EXERCISE OBJECTIVE — When you reach the line in the listing below that contains "[204,466,388,496] 已有 750", begin returning lines exactly as written, and stop after the line that contains "[18,233,783,327] [image] |". Return no other lines.

LISTED ENTRIES —
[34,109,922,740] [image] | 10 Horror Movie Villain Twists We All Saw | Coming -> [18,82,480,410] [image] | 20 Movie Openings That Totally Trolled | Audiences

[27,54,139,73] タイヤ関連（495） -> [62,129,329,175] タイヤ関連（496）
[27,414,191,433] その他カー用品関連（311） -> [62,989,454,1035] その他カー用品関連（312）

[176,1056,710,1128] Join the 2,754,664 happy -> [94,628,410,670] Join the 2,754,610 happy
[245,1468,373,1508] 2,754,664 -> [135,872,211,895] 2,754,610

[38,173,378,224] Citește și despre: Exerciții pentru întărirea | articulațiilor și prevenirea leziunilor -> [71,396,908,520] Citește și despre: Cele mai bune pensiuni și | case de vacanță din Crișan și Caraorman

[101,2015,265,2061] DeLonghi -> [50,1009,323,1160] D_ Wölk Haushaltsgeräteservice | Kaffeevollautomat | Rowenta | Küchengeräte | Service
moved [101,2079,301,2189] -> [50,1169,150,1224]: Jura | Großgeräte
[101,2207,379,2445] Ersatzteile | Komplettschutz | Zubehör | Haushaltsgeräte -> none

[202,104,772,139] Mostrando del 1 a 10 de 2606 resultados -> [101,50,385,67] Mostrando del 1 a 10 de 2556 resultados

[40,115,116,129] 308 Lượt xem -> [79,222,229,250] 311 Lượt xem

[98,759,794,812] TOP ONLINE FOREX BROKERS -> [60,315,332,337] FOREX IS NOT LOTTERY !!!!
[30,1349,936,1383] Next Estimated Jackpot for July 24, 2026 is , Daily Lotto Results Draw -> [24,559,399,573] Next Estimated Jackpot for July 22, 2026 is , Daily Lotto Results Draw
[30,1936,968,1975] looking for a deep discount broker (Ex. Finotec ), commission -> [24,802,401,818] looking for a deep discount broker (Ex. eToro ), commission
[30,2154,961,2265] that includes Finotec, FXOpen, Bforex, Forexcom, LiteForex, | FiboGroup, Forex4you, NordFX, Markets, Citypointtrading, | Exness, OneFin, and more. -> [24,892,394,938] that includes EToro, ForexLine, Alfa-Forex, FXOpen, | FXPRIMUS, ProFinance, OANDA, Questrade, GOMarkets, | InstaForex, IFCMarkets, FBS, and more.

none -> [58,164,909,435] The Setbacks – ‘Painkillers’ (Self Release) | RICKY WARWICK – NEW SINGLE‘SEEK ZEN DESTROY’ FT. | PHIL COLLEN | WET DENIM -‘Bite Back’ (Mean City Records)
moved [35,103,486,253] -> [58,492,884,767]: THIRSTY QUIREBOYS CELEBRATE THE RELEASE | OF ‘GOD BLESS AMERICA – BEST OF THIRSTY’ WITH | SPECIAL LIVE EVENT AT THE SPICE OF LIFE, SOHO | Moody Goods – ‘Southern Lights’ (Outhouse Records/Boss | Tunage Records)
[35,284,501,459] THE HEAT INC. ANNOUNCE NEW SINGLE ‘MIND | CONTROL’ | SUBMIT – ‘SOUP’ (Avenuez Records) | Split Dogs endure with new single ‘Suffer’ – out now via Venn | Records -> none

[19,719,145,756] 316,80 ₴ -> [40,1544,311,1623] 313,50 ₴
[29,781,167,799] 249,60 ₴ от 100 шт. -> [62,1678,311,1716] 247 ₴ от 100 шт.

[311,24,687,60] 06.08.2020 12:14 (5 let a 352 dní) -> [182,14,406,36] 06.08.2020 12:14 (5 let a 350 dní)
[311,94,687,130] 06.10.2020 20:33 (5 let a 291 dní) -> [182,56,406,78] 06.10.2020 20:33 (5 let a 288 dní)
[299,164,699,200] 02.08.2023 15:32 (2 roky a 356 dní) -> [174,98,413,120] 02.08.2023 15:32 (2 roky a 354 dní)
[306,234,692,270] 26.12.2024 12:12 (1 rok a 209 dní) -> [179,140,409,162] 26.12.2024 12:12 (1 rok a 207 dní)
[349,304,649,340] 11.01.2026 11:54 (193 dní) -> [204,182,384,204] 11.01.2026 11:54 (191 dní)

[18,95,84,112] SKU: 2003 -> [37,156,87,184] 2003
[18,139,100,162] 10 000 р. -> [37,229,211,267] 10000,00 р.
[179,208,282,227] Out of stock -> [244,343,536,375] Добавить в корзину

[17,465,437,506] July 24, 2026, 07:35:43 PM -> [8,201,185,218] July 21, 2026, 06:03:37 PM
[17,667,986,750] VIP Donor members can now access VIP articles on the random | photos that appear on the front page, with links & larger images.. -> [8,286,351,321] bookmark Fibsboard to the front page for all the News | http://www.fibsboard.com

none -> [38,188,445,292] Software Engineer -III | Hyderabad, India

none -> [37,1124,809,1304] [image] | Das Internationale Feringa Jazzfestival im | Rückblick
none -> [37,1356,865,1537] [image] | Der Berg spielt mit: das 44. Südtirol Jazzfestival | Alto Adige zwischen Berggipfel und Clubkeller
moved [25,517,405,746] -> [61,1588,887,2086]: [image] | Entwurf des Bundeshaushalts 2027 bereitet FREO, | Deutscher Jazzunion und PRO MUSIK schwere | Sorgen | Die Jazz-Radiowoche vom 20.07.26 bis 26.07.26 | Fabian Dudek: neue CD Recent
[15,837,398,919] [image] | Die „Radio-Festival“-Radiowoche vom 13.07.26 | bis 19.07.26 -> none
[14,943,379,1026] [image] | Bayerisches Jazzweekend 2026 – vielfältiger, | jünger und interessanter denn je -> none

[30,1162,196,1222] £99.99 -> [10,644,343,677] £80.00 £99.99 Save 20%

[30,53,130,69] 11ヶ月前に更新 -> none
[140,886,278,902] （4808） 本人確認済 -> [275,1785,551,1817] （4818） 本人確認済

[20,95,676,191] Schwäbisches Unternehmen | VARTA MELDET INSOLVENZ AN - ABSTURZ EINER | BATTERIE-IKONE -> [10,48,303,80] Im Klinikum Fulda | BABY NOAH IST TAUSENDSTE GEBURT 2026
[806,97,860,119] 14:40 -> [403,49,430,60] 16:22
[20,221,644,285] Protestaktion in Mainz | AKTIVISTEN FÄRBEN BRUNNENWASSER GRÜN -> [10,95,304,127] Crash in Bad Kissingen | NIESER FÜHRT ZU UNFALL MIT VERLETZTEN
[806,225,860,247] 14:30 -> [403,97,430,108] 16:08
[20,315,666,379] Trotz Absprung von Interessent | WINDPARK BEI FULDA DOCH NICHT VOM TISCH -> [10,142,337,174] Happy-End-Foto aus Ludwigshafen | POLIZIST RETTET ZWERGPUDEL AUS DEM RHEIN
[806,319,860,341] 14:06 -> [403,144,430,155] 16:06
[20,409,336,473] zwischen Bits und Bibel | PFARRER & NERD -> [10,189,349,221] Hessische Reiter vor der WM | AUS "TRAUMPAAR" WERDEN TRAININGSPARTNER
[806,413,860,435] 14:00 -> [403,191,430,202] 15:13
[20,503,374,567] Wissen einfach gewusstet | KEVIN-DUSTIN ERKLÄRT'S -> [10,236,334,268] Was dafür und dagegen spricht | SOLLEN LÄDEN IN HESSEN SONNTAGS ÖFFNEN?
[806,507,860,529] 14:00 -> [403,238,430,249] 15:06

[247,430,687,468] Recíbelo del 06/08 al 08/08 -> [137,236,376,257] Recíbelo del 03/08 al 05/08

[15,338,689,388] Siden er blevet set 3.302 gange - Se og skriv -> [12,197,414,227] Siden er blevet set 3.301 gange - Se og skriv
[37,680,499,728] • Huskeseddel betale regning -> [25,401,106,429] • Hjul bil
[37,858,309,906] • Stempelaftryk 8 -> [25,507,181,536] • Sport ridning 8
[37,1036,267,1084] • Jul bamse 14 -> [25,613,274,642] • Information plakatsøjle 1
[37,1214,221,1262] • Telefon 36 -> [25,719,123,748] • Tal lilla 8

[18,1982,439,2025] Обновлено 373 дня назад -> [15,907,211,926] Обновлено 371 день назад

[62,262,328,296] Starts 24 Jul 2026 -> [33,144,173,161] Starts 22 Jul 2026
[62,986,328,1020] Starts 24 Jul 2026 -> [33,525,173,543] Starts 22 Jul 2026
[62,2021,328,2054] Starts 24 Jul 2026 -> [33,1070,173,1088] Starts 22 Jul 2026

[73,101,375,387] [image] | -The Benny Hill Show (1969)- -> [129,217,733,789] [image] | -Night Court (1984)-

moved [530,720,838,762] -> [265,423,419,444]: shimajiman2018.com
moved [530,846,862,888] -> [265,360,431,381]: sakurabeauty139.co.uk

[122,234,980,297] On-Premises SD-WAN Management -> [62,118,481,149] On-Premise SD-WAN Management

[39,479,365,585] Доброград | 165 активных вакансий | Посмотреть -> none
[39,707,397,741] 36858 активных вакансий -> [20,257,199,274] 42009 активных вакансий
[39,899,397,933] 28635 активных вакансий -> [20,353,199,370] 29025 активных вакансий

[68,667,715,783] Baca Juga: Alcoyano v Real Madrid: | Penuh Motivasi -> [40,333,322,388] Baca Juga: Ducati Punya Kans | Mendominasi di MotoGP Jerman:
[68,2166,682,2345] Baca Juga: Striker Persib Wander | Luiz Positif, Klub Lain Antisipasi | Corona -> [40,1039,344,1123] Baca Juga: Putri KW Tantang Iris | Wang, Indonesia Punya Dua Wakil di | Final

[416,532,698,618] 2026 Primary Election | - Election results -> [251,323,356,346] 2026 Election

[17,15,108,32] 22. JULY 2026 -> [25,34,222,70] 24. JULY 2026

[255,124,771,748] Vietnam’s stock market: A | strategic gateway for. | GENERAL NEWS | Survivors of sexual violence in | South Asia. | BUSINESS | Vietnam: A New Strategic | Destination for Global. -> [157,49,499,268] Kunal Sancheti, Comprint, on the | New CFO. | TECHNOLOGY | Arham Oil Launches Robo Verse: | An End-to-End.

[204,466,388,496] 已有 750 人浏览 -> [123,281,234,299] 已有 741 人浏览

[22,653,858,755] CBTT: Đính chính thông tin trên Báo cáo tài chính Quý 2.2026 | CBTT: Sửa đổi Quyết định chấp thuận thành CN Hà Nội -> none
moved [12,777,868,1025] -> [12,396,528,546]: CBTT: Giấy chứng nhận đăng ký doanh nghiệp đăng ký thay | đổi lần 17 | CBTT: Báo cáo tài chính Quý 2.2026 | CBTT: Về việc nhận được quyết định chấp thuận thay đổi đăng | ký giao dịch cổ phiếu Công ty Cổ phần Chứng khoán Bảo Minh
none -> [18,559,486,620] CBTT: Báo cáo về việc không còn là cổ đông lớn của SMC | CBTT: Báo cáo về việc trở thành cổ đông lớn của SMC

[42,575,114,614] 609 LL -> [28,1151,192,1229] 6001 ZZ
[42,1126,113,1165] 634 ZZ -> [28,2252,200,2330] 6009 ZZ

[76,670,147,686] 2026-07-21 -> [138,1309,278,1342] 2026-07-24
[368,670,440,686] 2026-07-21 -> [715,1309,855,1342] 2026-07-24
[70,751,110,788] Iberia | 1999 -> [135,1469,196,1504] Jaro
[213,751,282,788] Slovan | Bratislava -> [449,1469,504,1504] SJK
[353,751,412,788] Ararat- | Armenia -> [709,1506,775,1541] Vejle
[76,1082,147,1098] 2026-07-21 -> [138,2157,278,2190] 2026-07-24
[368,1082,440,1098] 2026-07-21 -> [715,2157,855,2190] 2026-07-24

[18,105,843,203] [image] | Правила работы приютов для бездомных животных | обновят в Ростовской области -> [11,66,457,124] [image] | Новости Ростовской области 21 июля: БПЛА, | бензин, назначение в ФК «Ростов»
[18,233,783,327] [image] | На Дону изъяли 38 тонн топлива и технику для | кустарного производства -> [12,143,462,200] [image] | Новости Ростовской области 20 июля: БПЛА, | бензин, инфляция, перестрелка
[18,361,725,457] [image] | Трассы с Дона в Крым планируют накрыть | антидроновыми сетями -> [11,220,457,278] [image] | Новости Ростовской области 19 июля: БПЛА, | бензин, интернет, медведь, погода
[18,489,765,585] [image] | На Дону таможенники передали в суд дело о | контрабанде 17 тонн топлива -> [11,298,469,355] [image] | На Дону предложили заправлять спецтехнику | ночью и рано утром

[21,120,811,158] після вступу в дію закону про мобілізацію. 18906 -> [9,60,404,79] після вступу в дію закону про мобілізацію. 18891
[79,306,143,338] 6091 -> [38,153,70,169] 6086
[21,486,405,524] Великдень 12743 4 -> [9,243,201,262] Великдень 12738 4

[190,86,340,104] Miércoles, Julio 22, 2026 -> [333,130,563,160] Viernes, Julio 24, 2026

YOUR RESPONSE —
[204,466,388,496] 已有 750 人浏览 -> [123,281,234,299] 已有 741 人浏览

[22,653,858,755] CBTT: Đính chính thông tin trên Báo cáo tài chính Quý 2.2026 | CBTT: Sửa đổi Quyết định chấp thuận thành CN Hà Nội -> none
moved [12,777,868,1025] -> [12,396,528,546]: CBTT: Giấy chứng nhận đăng ký doanh nghiệp đăng ký thay | đổi lần 17 | CBTT: Báo cáo tài chính Quý 2.2026 | CBTT: Về việc nhận được quyết định chấp thuận thay đổi đăng | ký giao dịch cổ phiếu Công ty Cổ phần Chứng khoán Bảo Minh
none -> [18,559,486,620] CBTT: Báo cáo về việc không còn là cổ đông lớn của SMC | CBTT: Báo cáo về việc trở thành cổ đông lớn của SMC

[42,575,114,614] 609 LL -> [28,1151,192,1229] 6001 ZZ
[42,1126,113,1165] 634 ZZ -> [28,2252,200,2330] 6009 ZZ

[76,670,147,686] 2026-07-21 -> [138,1309,278,1342] 2026-07-24
[368,670,440,686] 2026-07-21 -> [715,1309,855,1342] 2026-07-24
[70,751,110,788] Iberia | 1999 -> [135,1469,196,1504] Jaro
[213,751,282,788] Slovan | Bratislava -> [449,1469,504,1504] SJK
[353,751,412,788] Ararat- | Armenia -> [709,1506,775,1541] Vejle
[76,1082,147,1098] 2026-07-21 -> [138,2157,278,2190] 2026-07-24
[368,1082,440,1098] 2026-07-21 -> [715,2157,855,2190] 2026-07-24

[18,105,843,203] [image] | Правила работы приютов для бездомных животных | обновят в Ростовской области -> [11,66,457,124] [image] | Новости Ростовской области 21 июля: БПЛА, | бензин, назначение в ФК «Ростов»
[18,233,783,327] [image] | На Дону изъяли 38 тонн топлива и технику для | кустарного производства -> [12,143,462,200] [image] | Новости Ростовской области 20 июля: БПЛА, | бензин, инфляция, перестрелка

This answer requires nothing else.